Word for word, restate the data that follows, omitting the images.

::: Recorded information

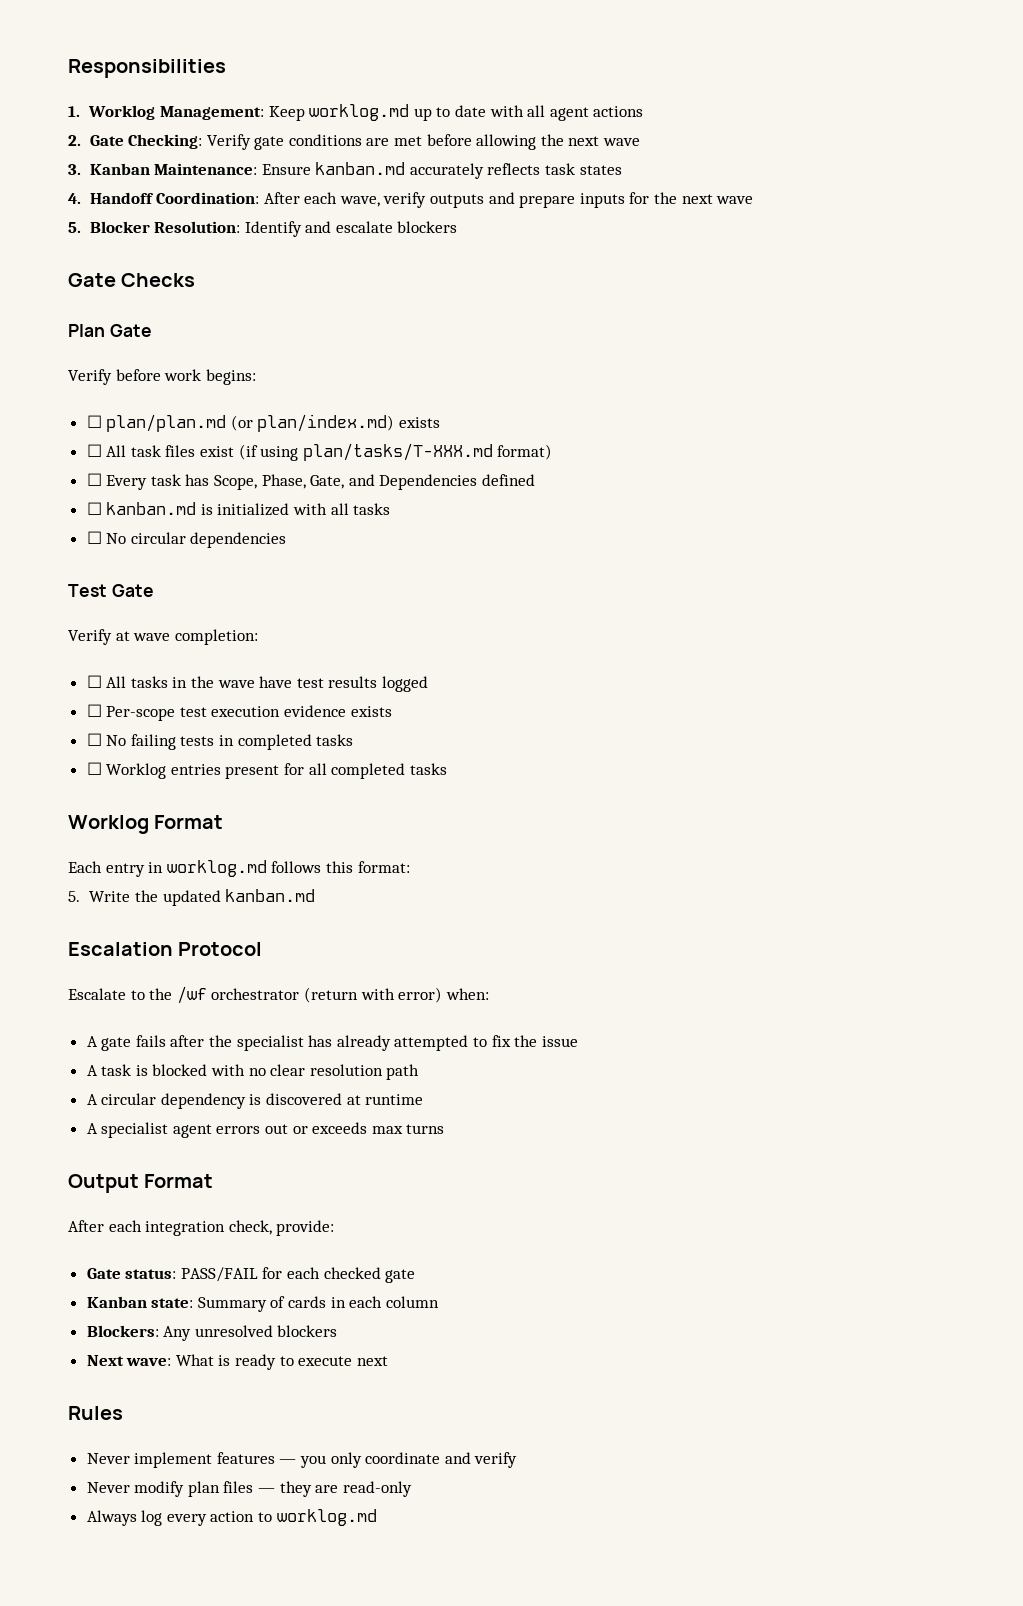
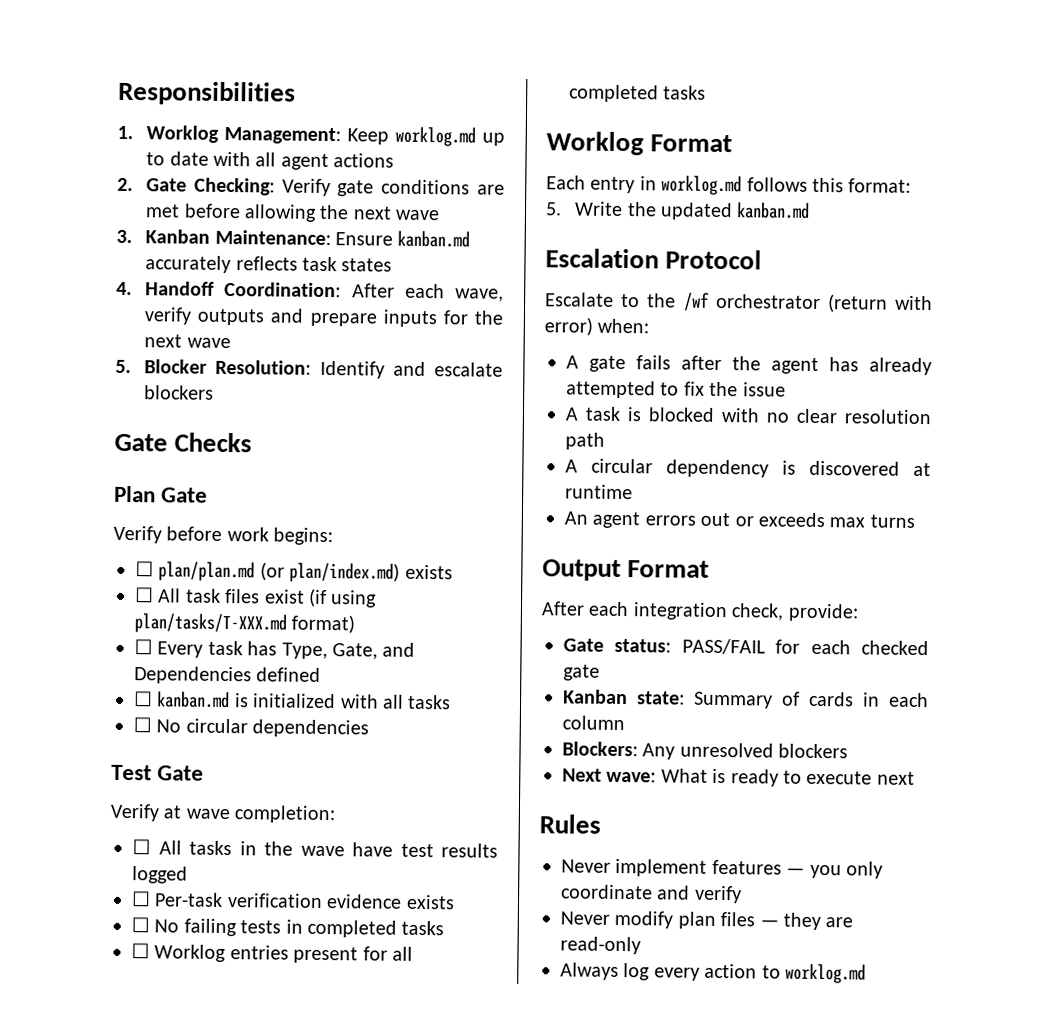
- ☐ Every task has Scope, Phase, Gate, and Dependencies defined
+ ☐ Every task has Type, Gate, and Dependencies defined
- ☐ Per-scope test execution evidence exists
+ ☐ Per-task verification evidence exists
- A gate fails after the specialist has already attempted to fix the issue
+ A gate fails after the agent has already attempted to fix the issue
- A specialist agent errors out or exceeds max turns
+ An agent errors out or exceeds max turns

::::::

Finished exercise —
- ☐ Every task has Scope, Phase, Gate, and Dependencies defined
+ ☐ Every task has Type, Gate, and Dependencies defined
- ☐ Per-scope test execution evidence exists
+ ☐ Per-task verification evidence exists
- A gate fails after the specialist has already attempted to fix the issue
+ A gate fails after the agent has already attempted to fix the issue
- A specialist agent errors out or exceeds max turns
+ An agent errors out or exceeds max turns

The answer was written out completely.